2011 yılında yaşanılan Arap Baharı da iki ülke arasındaki olumsuzları arttıran bir başka neden olarak karşımıza çıkmaktadır. Nitekim Suudi Arabistan’ın Irak’taki yetkinliğini kaybetmesi sonrası Suriye’deki gücünü de kaybetmek istemeyerek hareket etmesi bölgede olayların Suudi Arabistan ve İran arasında yaşanan güç savaşlarına dönüştürdü. Yaşanılanlar sonrasında, Yemen, Suriye ve daha pek çok Ortadoğu ülkelerini derinden sarsarak, sıkıntıları da beraberinde getirdi. Arap Baharı ile karışan ülkelerde iktidar boşluğunu fırsat bilen Suudi Arabistan ve İran dolaylı yollardan birbirleri arasında rekabet savaşına girişti. Olayların bu yönde ilerlemesi sonrasında kaybeden ne yazık ki Orta Doğu’nun güvenliği oldu. 2016 yılında ise Şii din adamı Nimr el-Nimr’in de içinde bulunduğu 47 kişi “terör” suçlamasıylaidam edildi ve iki ülke arasındaki gerilimler artarak devam etti. Olaylar sonrasında İran’da Suudi Arabistan’ın büyükelçiliği de ateşe verilmişti.

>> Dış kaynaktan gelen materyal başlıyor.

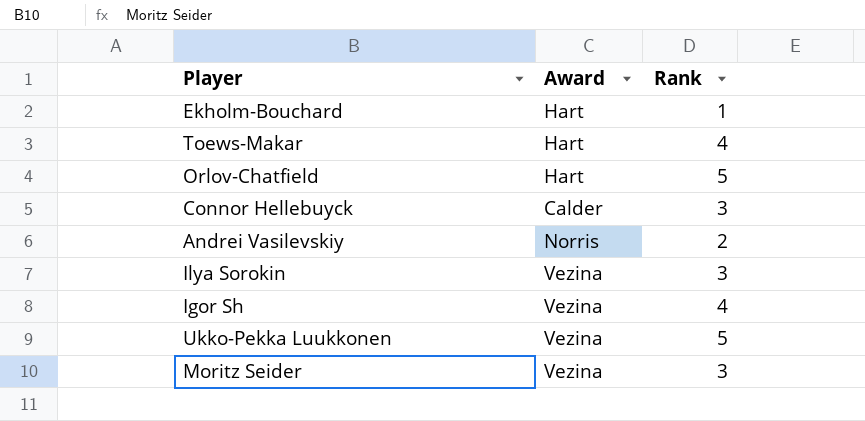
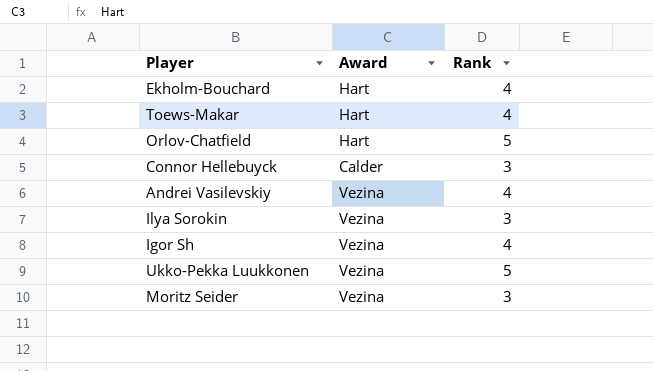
Ekholm-Bouchard | Rank: 1 -> 4
Andrei Vasilevskiy | Award: Norris -> Vezina
Andrei Vasilevskiy | Rank: 2 -> 4

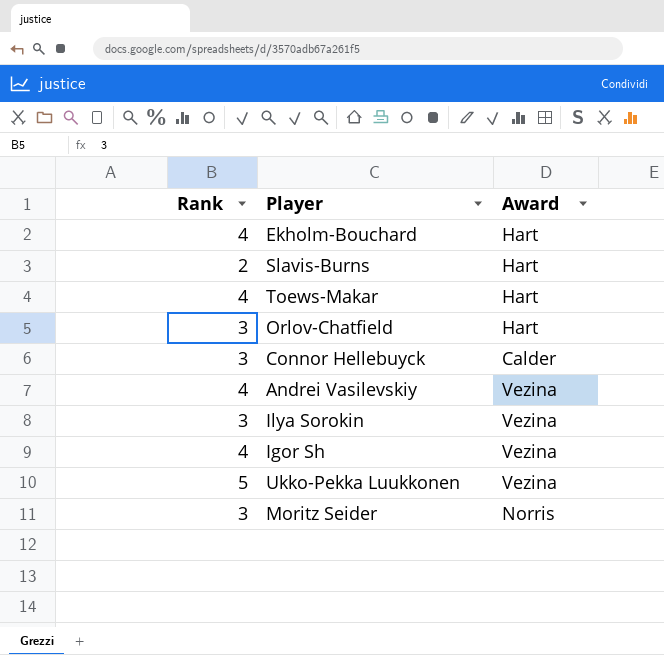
column Rank | position: 3 -> 1
row Slavis-Burns: none -> 2 | Hart
Orlov-Chatfield | Rank: 5 -> 3
Moritz Seider | Award: Vezina -> Norris

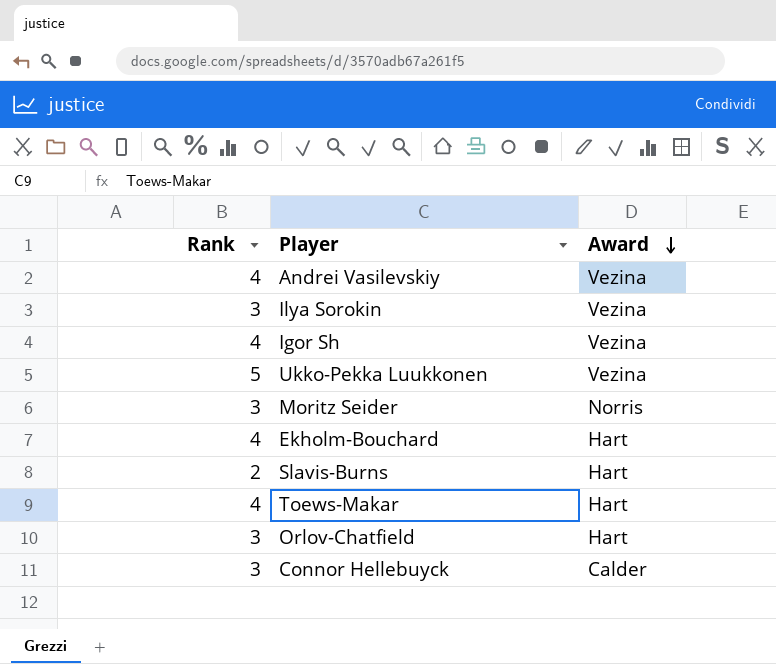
row order: none -> Award descending

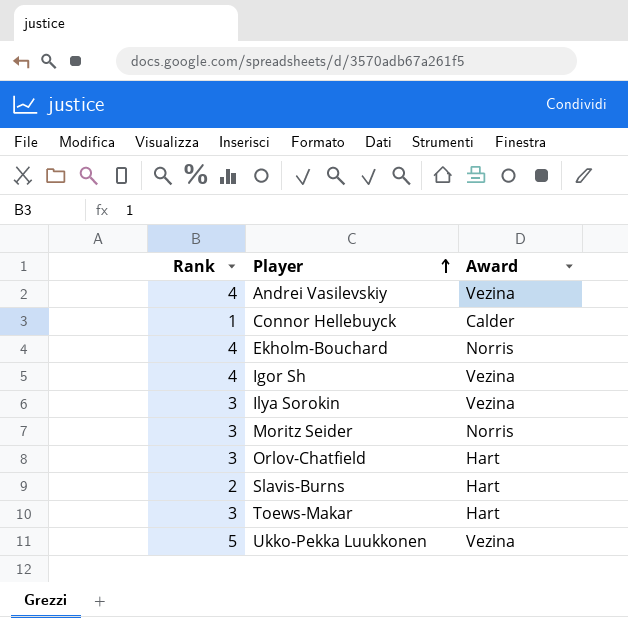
row order: Award descending -> Player ascending
Connor Hellebuyck | Rank: 3 -> 1
Ekholm-Bouchard | Award: Hart -> Norris
Toews-Makar | Rank: 4 -> 3

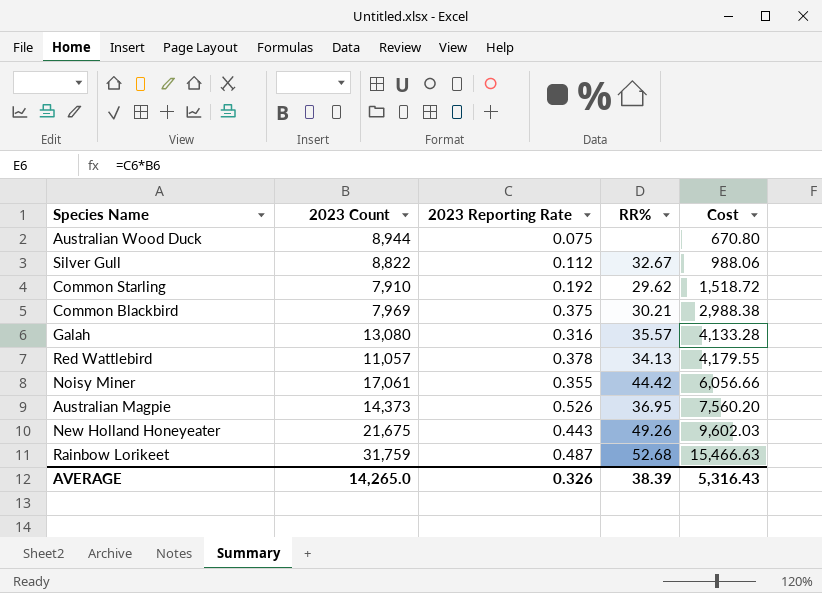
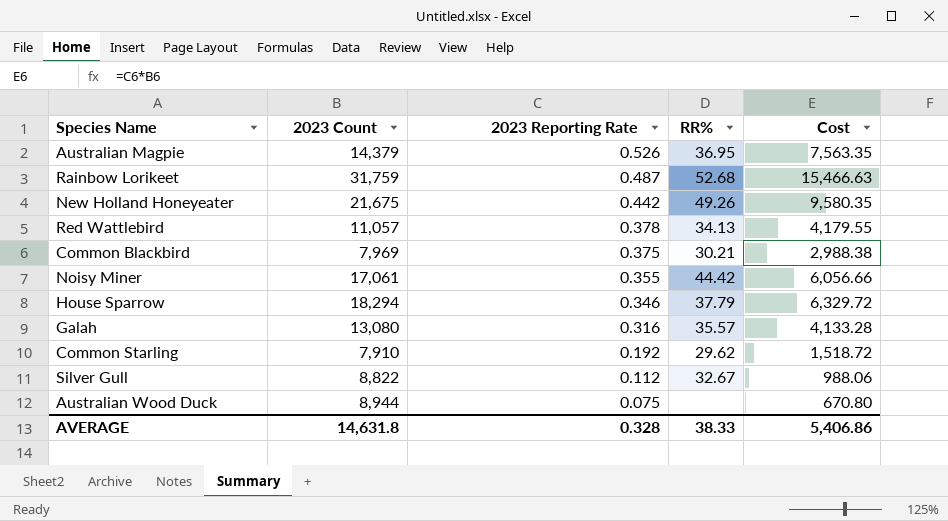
row order: Cost ascending -> 2023 Reporting Rate descending
Australian Magpie | 2023 Count: 14,373 -> 14,379
Australian Magpie | Cost: 7,560.20 -> 7,563.35
New Holland Honeyeater | 2023 Reporting Rate: 0.443 -> 0.442
New Holland Honeyeater | Cost: 9,602.03 -> 9,580.35
row House Sparrow: none -> 18,294 | 0.346 | 37.79 | 6,329.72
AVERAGE | 2023 Count: 14,265.0 -> 14,631.8
AVERAGE | 2023 Reporting Rate: 0.326 -> 0.328
AVERAGE | RR%: 38.39 -> 38.33
AVERAGE | Cost: 5,316.43 -> 5,406.86

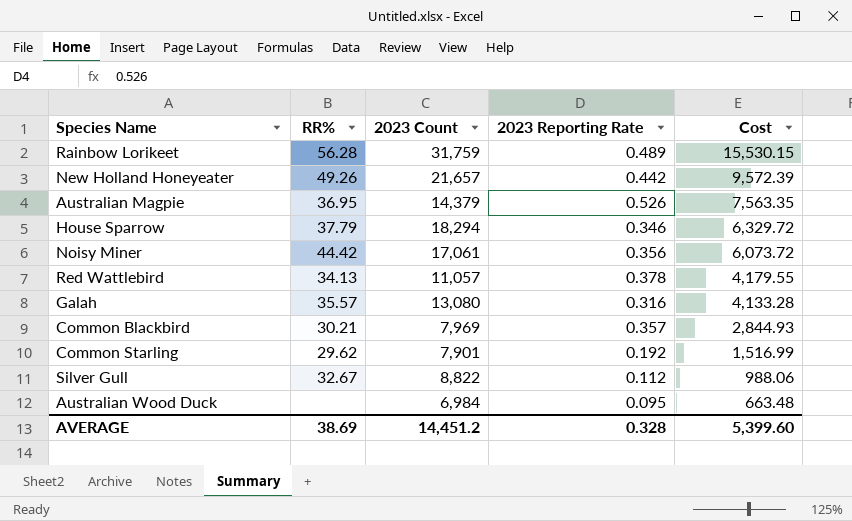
row order: 2023 Reporting Rate descending -> Cost descending
column RR% | position: 4 -> 2
Rainbow Lorikeet | RR%: 52.68 -> 56.28
Rainbow Lorikeet | 2023 Reporting Rate: 0.487 -> 0.489
Rainbow Lorikeet | Cost: 15,466.63 -> 15,530.15
New Holland Honeyeater | 2023 Count: 21,675 -> 21,657
New Holland Honeyeater | Cost: 9,580.35 -> 9,572.39
Noisy Miner | 2023 Reporting Rate: 0.355 -> 0.356
Noisy Miner | Cost: 6,056.66 -> 6,073.72
Common Blackbird | 2023 Reporting Rate: 0.375 -> 0.357
Common Blackbird | Cost: 2,988.38 -> 2,844.93
Common Starling | 2023 Count: 7,910 -> 7,901
Common Starling | Cost: 1,518.72 -> 1,516.99
Australian Wood Duck | 2023 Count: 8,944 -> 6,984
Australian Wood Duck | 2023 Reporting Rate: 0.075 -> 0.095
Australian Wood Duck | Cost: 670.80 -> 663.48
AVERAGE | RR%: 38.33 -> 38.69
AVERAGE | 2023 Count: 14,631.8 -> 14,451.2
AVERAGE | Cost: 5,406.86 -> 5,399.60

Yıllar sonra iki ülkenin bunca yaşanan olaya rağmen bir araya gelmesi ise oldukça önemli…Pekin’de buluşan ve sıcak temas sonrası ortak noktada buluşan İran ve Suudi Arabistan ABD’ye karşı sert bir birliktelik olarak yorumlanabilmektedir. Nitekim ABD’nin İran’ın nükleer bomba üretme döneminde Suudi Arabistan’ı koruma vaatleriyle istediği gibi yönlendirme ve sonuçsuz kalan politikaları da suya düşmüştür. Çin’in petrol devi ve körfezde kıymetli olan iki ülkeyi ortak masada buluşturması ABD’nin büyük Orta Doğu projesinin de çökmesi anlamını içinde taşımaktadır. Genel olarak ABD’den net bir yanıt gelmese de Orta Doğu bölgesinde gelecek yıllarda Çin’in hakim güç olması beklenmektedir. Çin’in arabulucuğun da gelinen son nokta ve yapılan anlaşma Körfez bölgesinde güvenlik ve ekonomik ilişkilerinde ortak olmasını taahhüt etmesi yönüyle stratejik bir öneme sahip. Nitekim iki ülkenin de yeraltı kaynakları bakımından zengin olması ve Çin ile ortak politikalar yürütmesi ABD’nin bölgede gücünü kaybetmesine neden olacaktır. Petrol zengini olan iki ülkenin Çin’in yeni bir girişimi ile petrol satışlarını Dolar üzerinden değil de Yuan üzerinden yapmaya başlaması ABD’nin bölgedeki ekonomik gücünü sonlandırarak yeni bir Orta Doğu stratejisini gündeme getirecektir.